▶ _SOURCE MATERIAL_:
-.-.-

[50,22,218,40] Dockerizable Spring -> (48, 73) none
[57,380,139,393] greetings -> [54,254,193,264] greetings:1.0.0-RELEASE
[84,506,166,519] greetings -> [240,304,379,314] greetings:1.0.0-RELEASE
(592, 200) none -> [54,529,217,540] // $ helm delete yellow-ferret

-.-.-

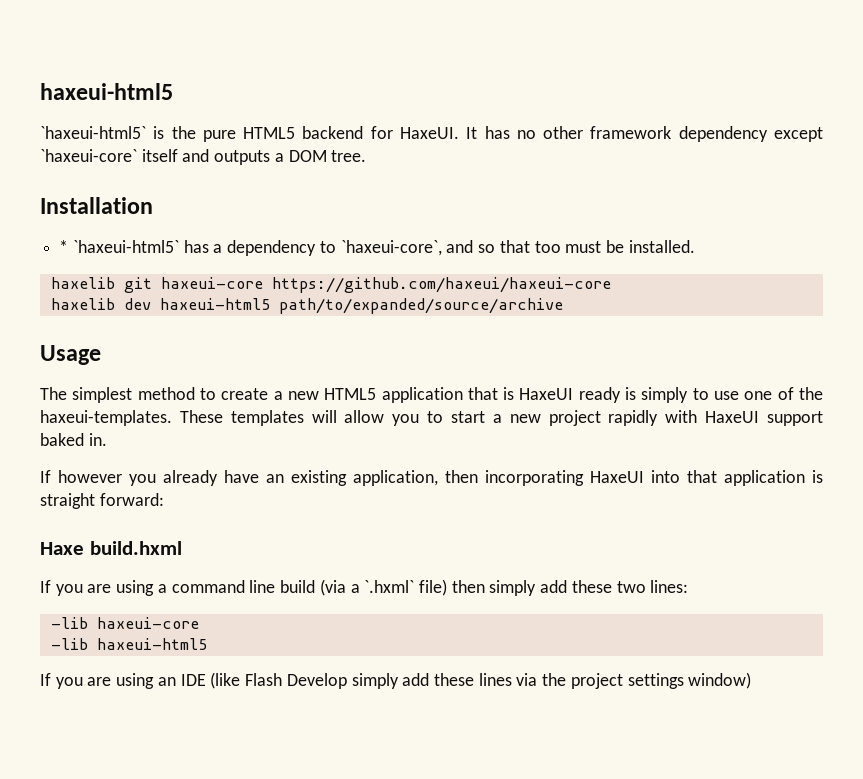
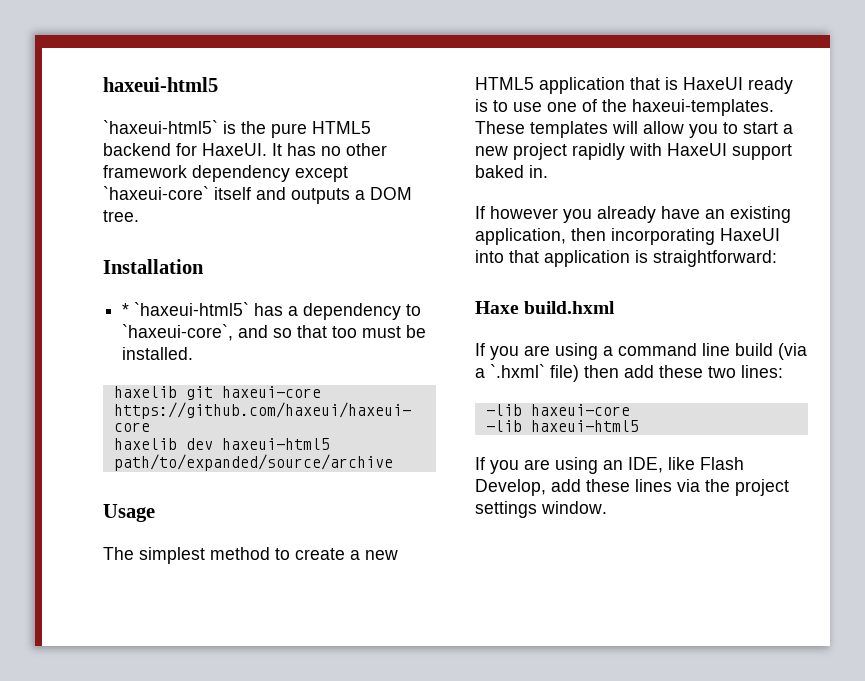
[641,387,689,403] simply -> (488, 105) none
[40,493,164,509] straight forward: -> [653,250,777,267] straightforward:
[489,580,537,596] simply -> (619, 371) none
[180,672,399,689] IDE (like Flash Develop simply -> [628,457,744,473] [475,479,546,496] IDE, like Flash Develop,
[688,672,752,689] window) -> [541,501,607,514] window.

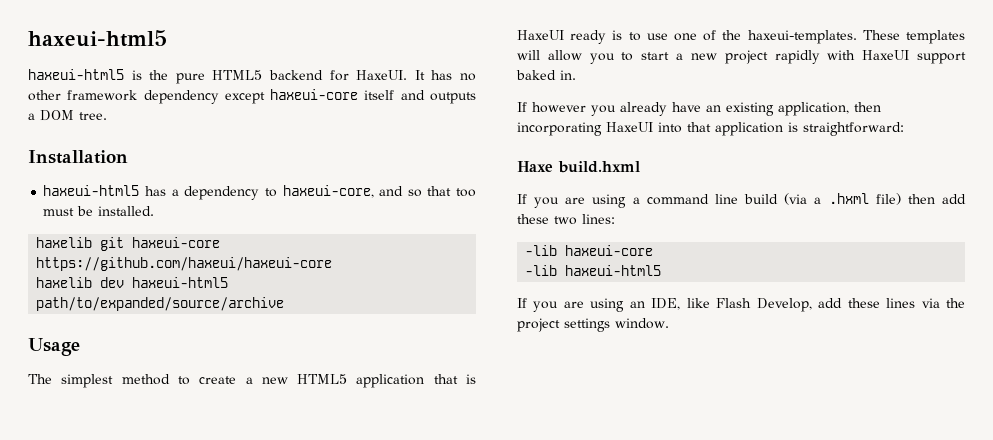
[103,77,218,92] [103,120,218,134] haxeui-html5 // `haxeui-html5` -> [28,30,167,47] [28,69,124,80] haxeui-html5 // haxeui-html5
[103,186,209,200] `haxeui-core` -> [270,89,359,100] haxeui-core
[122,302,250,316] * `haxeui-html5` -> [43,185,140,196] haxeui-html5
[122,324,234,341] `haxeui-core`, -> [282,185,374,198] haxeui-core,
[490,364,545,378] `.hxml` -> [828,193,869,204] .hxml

-.-.-

▶ _WHAT TO DO_: Check each line of the entries for the string "none". Copy the lines that have it.

▶ _SOLUTION FOR THIS TASK_:
[50,22,218,40] Dockerizable Spring -> (48, 73) none
(592, 200) none -> [54,529,217,540] // $ helm delete yellow-ferret
[641,387,689,403] simply -> (488, 105) none
[489,580,537,596] simply -> (619, 371) none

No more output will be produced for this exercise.